Sevr Mağarası iki büyük şahsiyeti misafir ediyordu. Peygamberler Sultanı ile sahâbîler sultanı! İki kutlu insan! İki beşer! Biri kendisine vahiy gelen Allâh’ın Rasûlü, diğeri gelen vahyi yaşamak için hayatını ortaya koyan Sıddîk-ı Ekber!

İki insan! Ama biri;

“Ben de bir insanım, fakat bana vahiy geliyor.” buyuran büyük Peygamber!

قُلْ اِنَّمَٓا اَنَا بَشَرٌ مِثْلُكُمْ يُوحٰٓى اِلَيَّ اَنَّمَٓا اِلٰهُكُمْ اِلٰهٌ وَاحِدٌ فَاسْتَق۪يمُٓوا اِلَيْهِ وَاسْتَغْفِرُوهُۜ وَوَيْلٌ لِلْمُشْرِك۪ينَۙ

“De ki (ey Rasûlüm): Ben de ancak sizin gibi bir beşerim/insanım. Ama bana ilâhınızın bir tek İlâh olduğu vahyolunuyor. Artık hepiniz dosdoğru bir şekilde O’na yönelin ve O’ndan mağfiret (bağışlanma) dileyin. O’na ortak koşanların vay hâline!”6

Diğeri de, o büyük peygamber yoldaşı büyük sahâbe!

أَصْحَاب۪ى كَالنُّجُومِ بِأَيِّهِمُ اقْتَدَيْتُمْ اهْتَدَيْتُمْ

“Ashâbım yıldızlar gibidir, hangisine uyarsanız hidâyeti bulursunuz.”7

Biri en küçük bir endişe duymadan; o en zor zamanda dahî, en küçük fırsatı bile çok iyi bir şekilde değerlendirip nâfile namaz kılıyor! Diğeri de O’na gözcülük yapıp nöbet tutuyor!

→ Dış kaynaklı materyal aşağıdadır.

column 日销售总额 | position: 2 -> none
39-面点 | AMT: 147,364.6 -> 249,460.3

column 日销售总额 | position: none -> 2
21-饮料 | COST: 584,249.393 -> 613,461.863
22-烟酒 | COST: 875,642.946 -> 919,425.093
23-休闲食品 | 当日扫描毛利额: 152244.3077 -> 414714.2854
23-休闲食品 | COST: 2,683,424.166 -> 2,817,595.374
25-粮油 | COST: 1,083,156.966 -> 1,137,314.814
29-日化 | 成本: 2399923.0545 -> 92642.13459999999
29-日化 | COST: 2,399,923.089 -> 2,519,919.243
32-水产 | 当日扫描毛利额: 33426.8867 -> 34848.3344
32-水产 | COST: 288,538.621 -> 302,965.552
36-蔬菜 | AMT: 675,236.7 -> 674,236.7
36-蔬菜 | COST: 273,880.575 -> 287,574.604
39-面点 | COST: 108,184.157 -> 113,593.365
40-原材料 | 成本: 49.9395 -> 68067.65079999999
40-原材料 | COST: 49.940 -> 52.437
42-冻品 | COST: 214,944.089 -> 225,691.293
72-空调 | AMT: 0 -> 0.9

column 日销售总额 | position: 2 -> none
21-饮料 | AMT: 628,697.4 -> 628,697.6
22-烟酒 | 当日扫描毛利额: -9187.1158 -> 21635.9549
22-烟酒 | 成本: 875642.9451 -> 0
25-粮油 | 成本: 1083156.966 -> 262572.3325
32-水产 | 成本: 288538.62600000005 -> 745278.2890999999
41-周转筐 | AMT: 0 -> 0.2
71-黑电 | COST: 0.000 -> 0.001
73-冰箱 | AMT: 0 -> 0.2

Can alıcı bir manzara! Gören göz, idrak eden akıl, hisseden gönül için çok büyük bir olay! Teslîmiyetin zirvesi!

Hazret-i Ebûbekir’in, endişe ve korkusu Allâh’ın Rasûlü içindi! Canını, can yoldaşına fedâ ettiği için, can derdinde değil, cânan derdindeydi!

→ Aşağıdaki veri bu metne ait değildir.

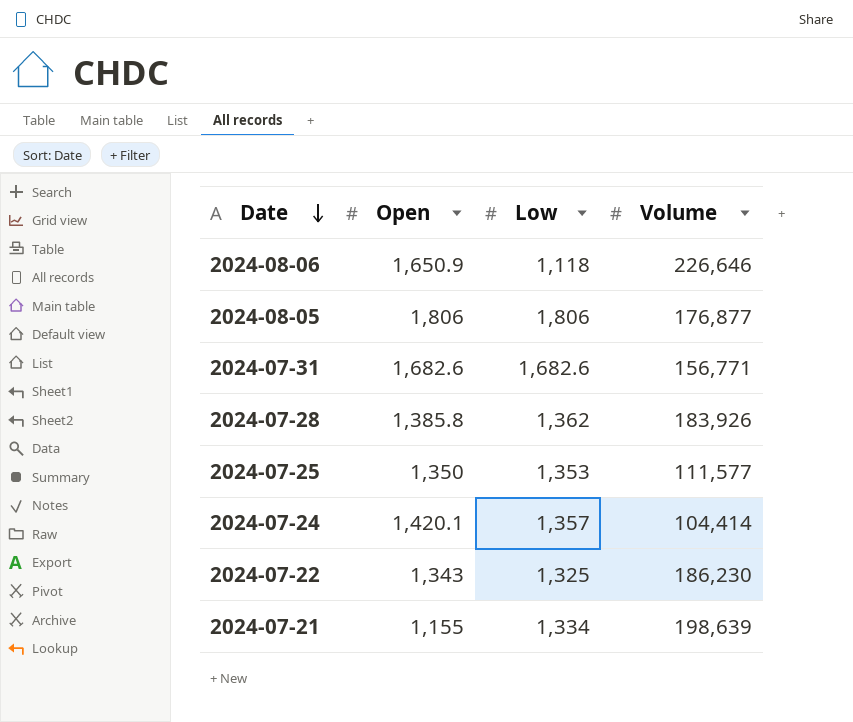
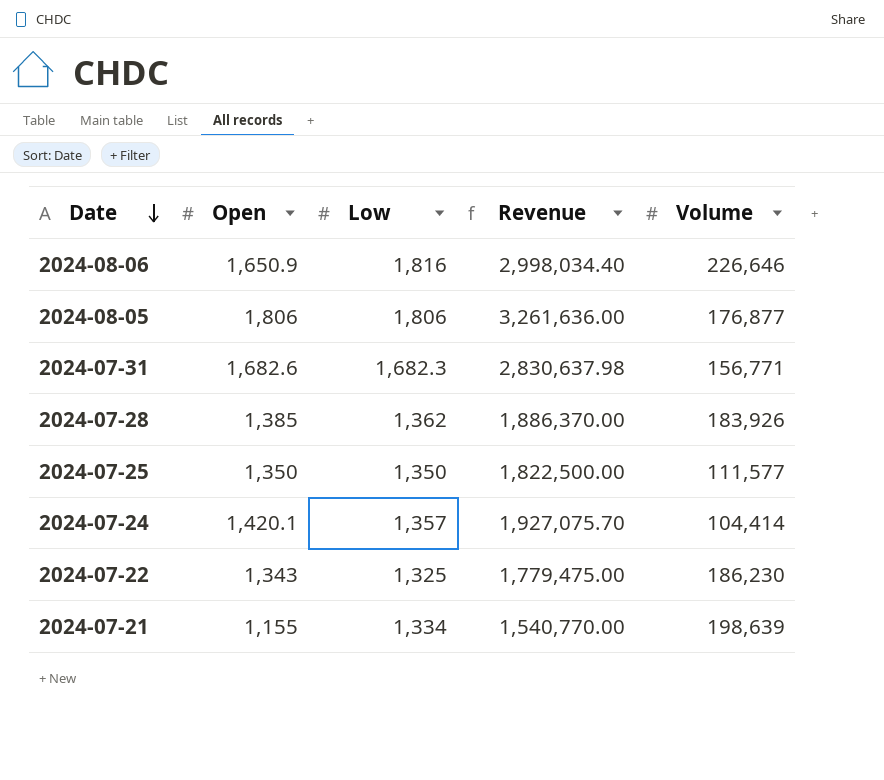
column Revenue | formula: none -> [Open] * [Low]
2024-08-06 | Low: 1,118 -> 1,816
2024-07-31 | Low: 1,682.6 -> 1,682.3
2024-07-28 | Open: 1,385.8 -> 1,385
2024-07-25 | Low: 1,353 -> 1,350

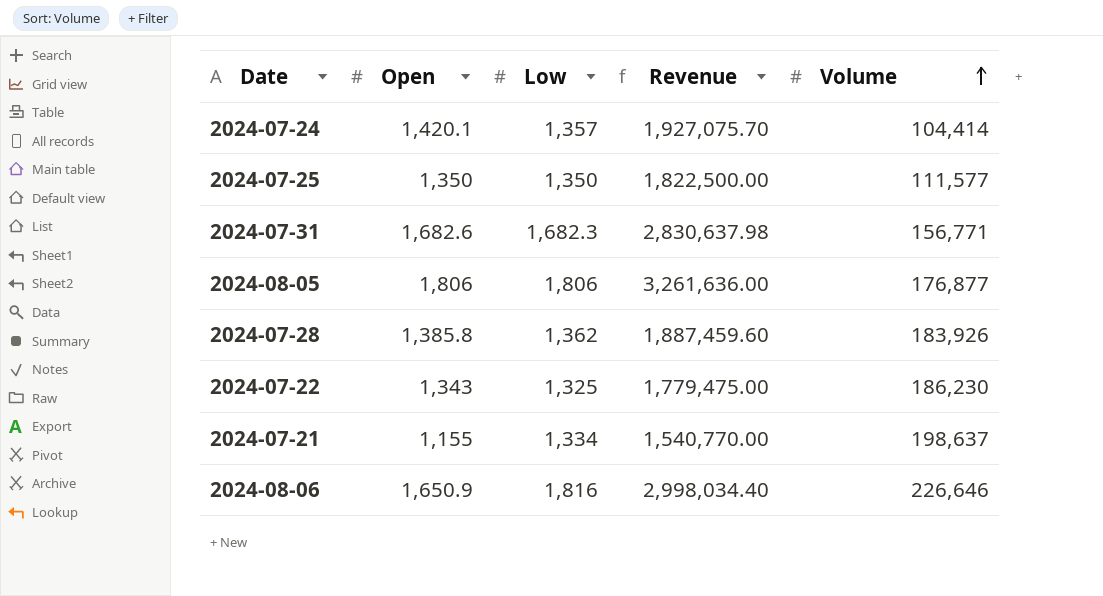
row order: Date descending -> Volume ascending
2024-07-28 | Open: 1,385 -> 1,385.8
2024-07-28 | Revenue: 1,886,370.00 -> 1,887,459.60
2024-07-21 | Volume: 198,639 -> 198,637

Korku ve endişesi her dakika değil, her saniye daha bir artıyor, nefesi kesilecek gibi oluyordu. Hayatını, hayatına adadığı zât, Allâh’ın Rasûlü idi. Cenâb-ı Hak, Rasûlü’nü korurdu elbet. Ama dünya cilvesi ve imtihan gereği, Rasûlü’ne şehâdet de lutfederdi. Kur’ân-ı Kerim’de, çokça peygamberin şehid edildiğinin haberinin verildiğini biliyordu. İşte bu büyük sahâbî, bundan dolayı çok korkuyordu. Sahâbîler listesinde fazîlet sıralamasının birinci ismi olup, İslâm’ı en iyi bilen ve her şeyiyle hayatına yansıtıp yaşayarak, en güzel bir şekilde temsil eden büyük şahsiyet; Allâh’ın Rasûlü’ne bir şey olmasın diye çırpınıyordu!

İki büyük insan ve vahiy alan Rasûl ile vahyi yaşayan farkı! Rasûlullah -aleyhisselâm-, sevgili yol arkadaşını teskin ederek;

“Mahzun olma, Allah bizimledir.” buyuruyordu!

Peygamber Efendimiz, hepimiz için en güzel örnektir çünkü.

-Sallâllâhu aleyhi ve sellem…-

__________________________________

1 Ebu’l-Fidâ İbn-i Kesîr, el-Bidâye ve’n-Nihâye, c. 3, s. 181.

2 Suheylî, Ravdu’l-Unûf, c. 4, s. 212-213; Kastallânî, Mevâhibü’l-Ledünniyye, c. 1, s. 82.

3 Diyârbekrî, Târîhu’l-Hâmis, c. 1, s. 328-329.

4 Ebu’l-Fidâ İbn-i Kesîr, el-Bidâye ve’n-Nihâye, c. 3, s. 181; Kastallânî, Mevâhibü’l-Ledünniyye, c. 1, s. 82.

5 İbn-i Sa‘d, et-Tabakātü’l-Kübrâ, c. 3, s. 174; Ebû Nuaym el-İsfahânî, Delâîlü’n-Nübüvve, c. 2, s. 328; Beyhakî, Delâîlü’n-Nübüvve, c. 2, s. 481; Ebu’l-Ferec İbnu’l-Cevzî, el-Vefâ bi Ahvâli’l-Mustafâ, c. 1, 237; Muhibbüddîn et-Taberî, Riyâdu’n-Nadrâ, c. 1, s. 93; İbn-i Kayyım el-Cevziyye, Zâdu’l-Me‘âd, c. 2, s. 59; Zehebî, Târîhu’l-İslâm, s. 322; Ebu’l-Fidâ İbn-i Kesîr, el-Bidâye ve’n-Nihâye, c. 3, s. 182; Diyârbekrî, Târîhu’l-Hâmis, c. 1, s. 328; Halebî, İnsânü’l-Uyûn, c. 2, s. 210; Mustafa Âsım KÖKSAL, İslâm Tarihi, c. 2, s. 344-345.

6 Kur’ân-ı Kerim, Fussilet Sûresi, 41/6.

7 İbn-i Abdilberr, Câmiu’l-İlm, c. 2, s. 91, c. 11, s. 110; İbn-i Hazm, Ahkâm, c. 4, s. 82.